Yesterday, the racist corn dog currently angling for the White House dropped by a black church in Flint, where he cracked wise about Mexican water and got his knuckles rapped by the female pastor for being such an unbearably self-absorbed tool. This morning, nimble-witted as George Constanza, Trump finally came up with his best jerk store comeback and simply made up a bunch of shit that didn’t happen. (NPR, observing the Trump Rule, merely noted that he “misstated” the facts, which is more or less like claiming that someone “mispronounced” a word that does not actually exist.)

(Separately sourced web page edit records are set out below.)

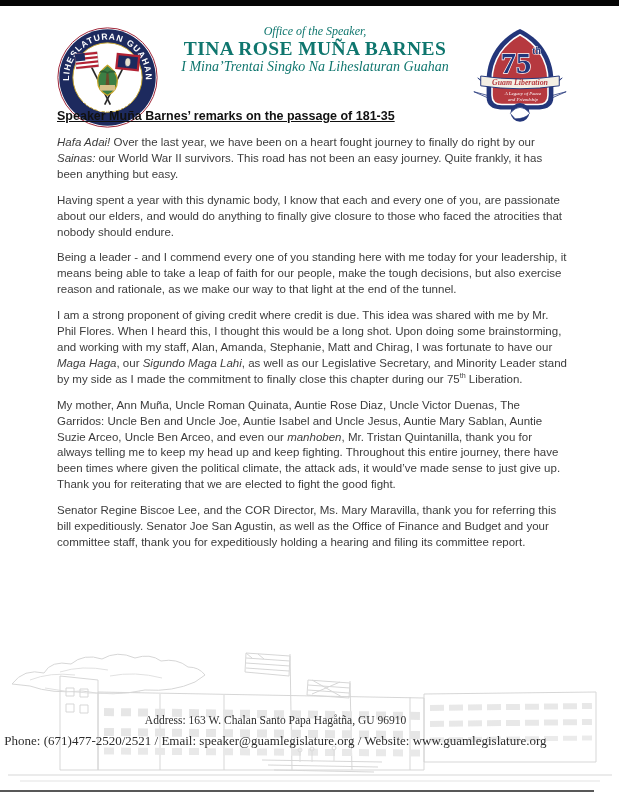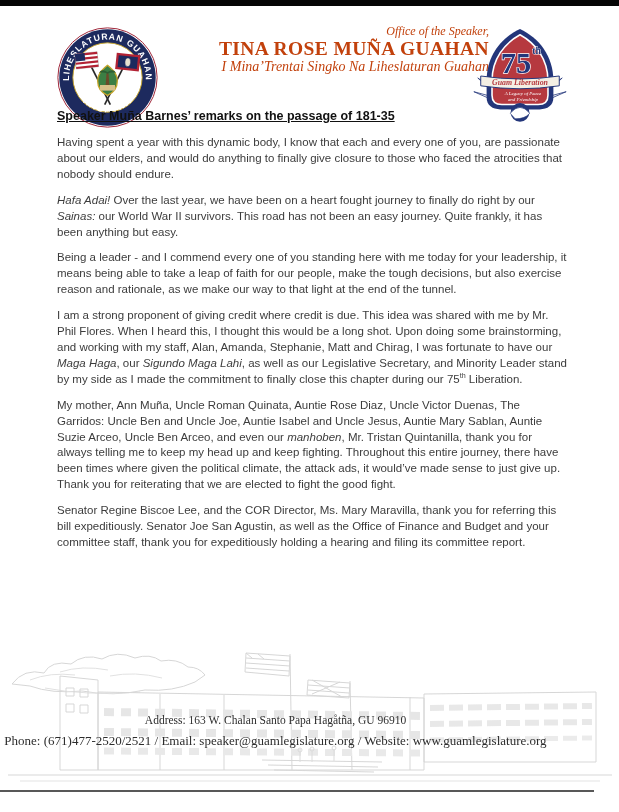"Office of the Speaker," .header-text { color: #c2410c -> #0f766e; text-align: right -> center }
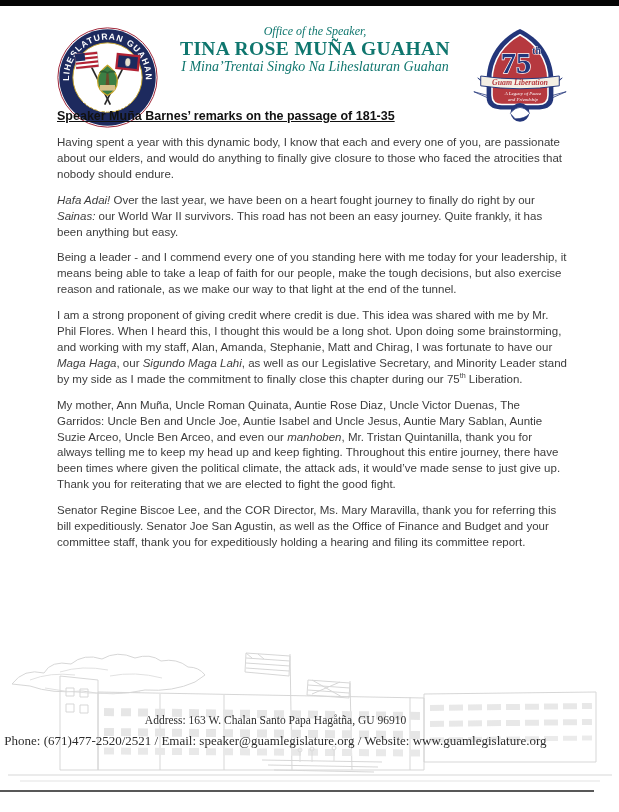"TINA ROSE MUÑA GUAHAN" div.speaker-name { text: GUAHAN -> BARNES }
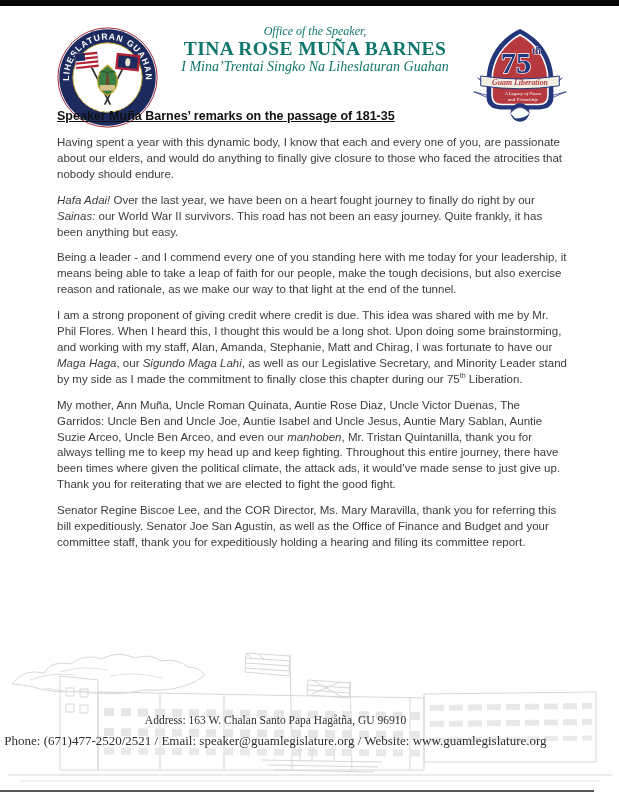"Having spent a year with" p { order: before "Hafa Adai! Over the last" -> after "Hafa Adai! Over the last" }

In any event, his appearance on Fox News this morning was revelatory. Aside from describing Rev. Faith Green Timmons as “nervous” when she plainly was not, Trump hinted strongly that wherever he goes, he is apparently joined by a crew of imaginary black people who cheer him on. Via TPM:
“It doesn’t bother me. I’ll tell you what really made me feel good, the audience was saying, ‘Let him speak, let him speak.’ The audience was so great and these are mostly African-American people, phenomenal people and they want to see change.”
Of course, video of the gathering disproves everything about Trump’s version of events. Indeed, NPR notes that several audience members, far from being hungry for Trump’s word, began questioning him about his treatment of black tenants during the 1970s. Regardless, we need to take very seriously the possibility that Trump has been accompanied throughout the campaign by invisible friends who just happen to be phenomenal African-American people with terrible jobs and nothing to lose, chuckling about his fucked up tweets, reminiscing about that time he went lynch mob on some kids, and shaking their heads over the goofballs at Stormfront who love him so. No wonder he’s going to earn 95 percent of their vote.